◆ **WORK ORDER**: Restate the entries below in full, exactly as they read, but without pictures.

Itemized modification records
⁂

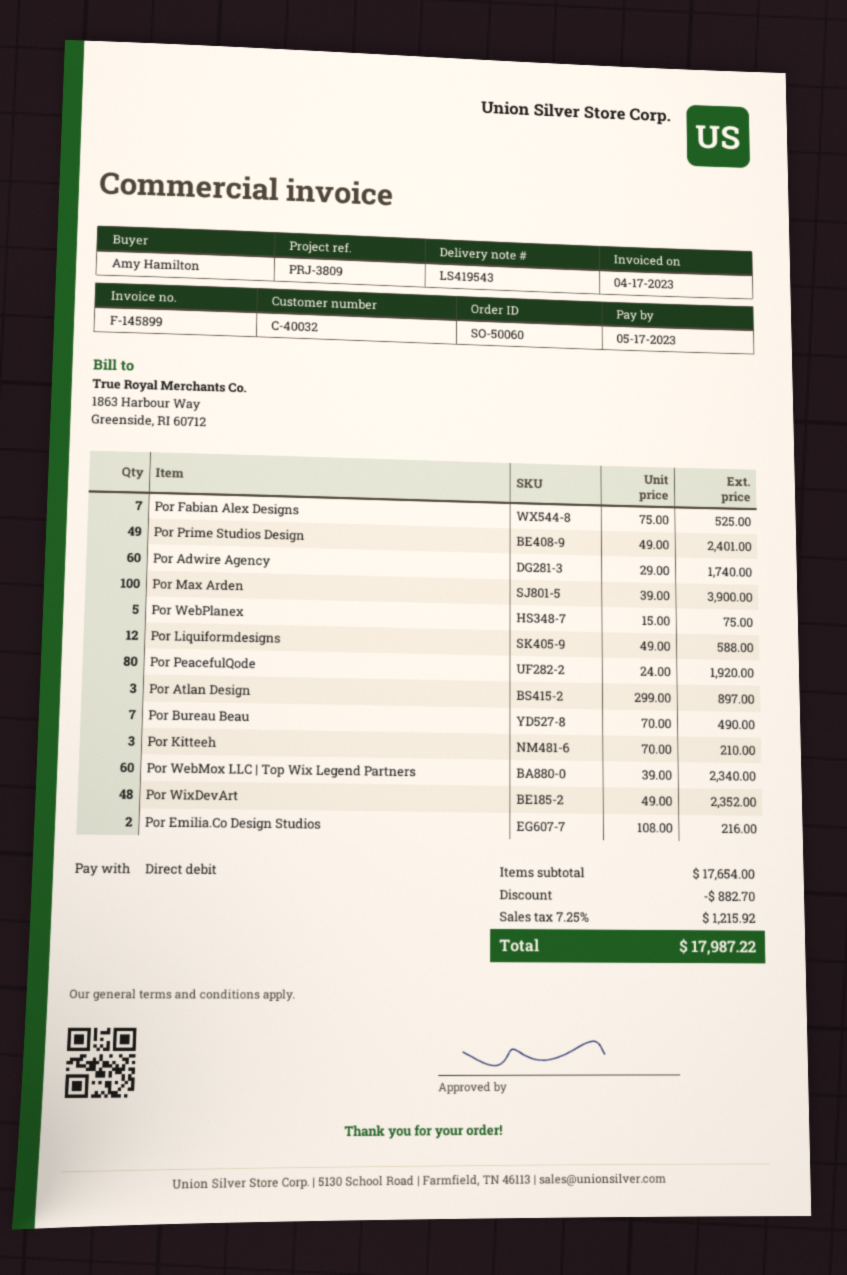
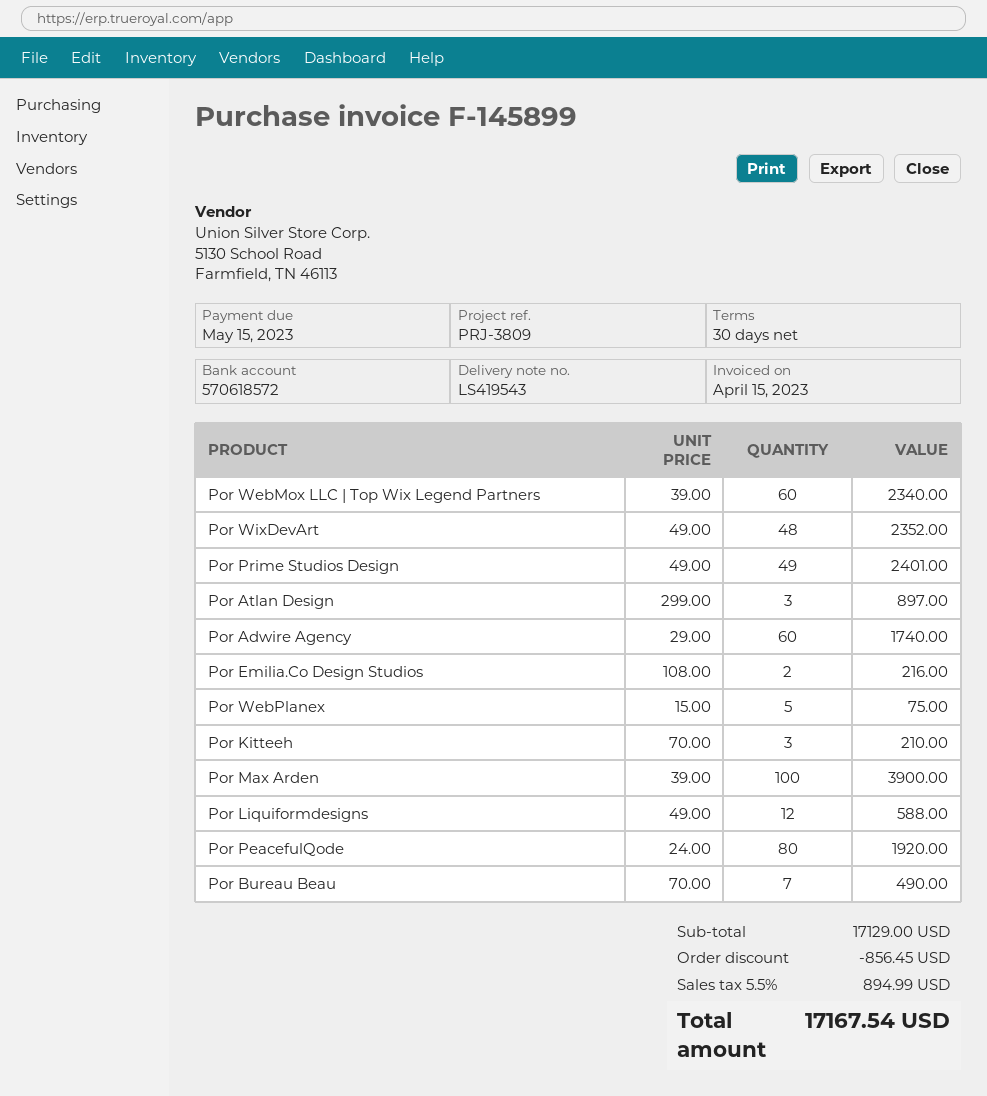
invoice date: 2023-04-17 -> 2023-04-15
due date: 2023-05-17 -> 2023-05-15
Por Fabian Alex Designs: 7 x 75.00 = 525.00 -> none
subtotal: 17654.00 -> 17129.00
discount: 882.70 -> 856.45
tax: 7.25% = 1215.92 -> 5.5% = 894.99
total: 17987.22 -> 17167.54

⁂

◆ **RESULT OF THE EXERCISE**:
invoice date: 2023-04-17 -> 2023-04-15
due date: 2023-05-17 -> 2023-05-15
Por Fabian Alex Designs: 7 x 75.00 = 525.00 -> none
subtotal: 17654.00 -> 17129.00
discount: 882.70 -> 856.45
tax: 7.25% = 1215.92 -> 5.5% = 894.99
total: 17987.22 -> 17167.54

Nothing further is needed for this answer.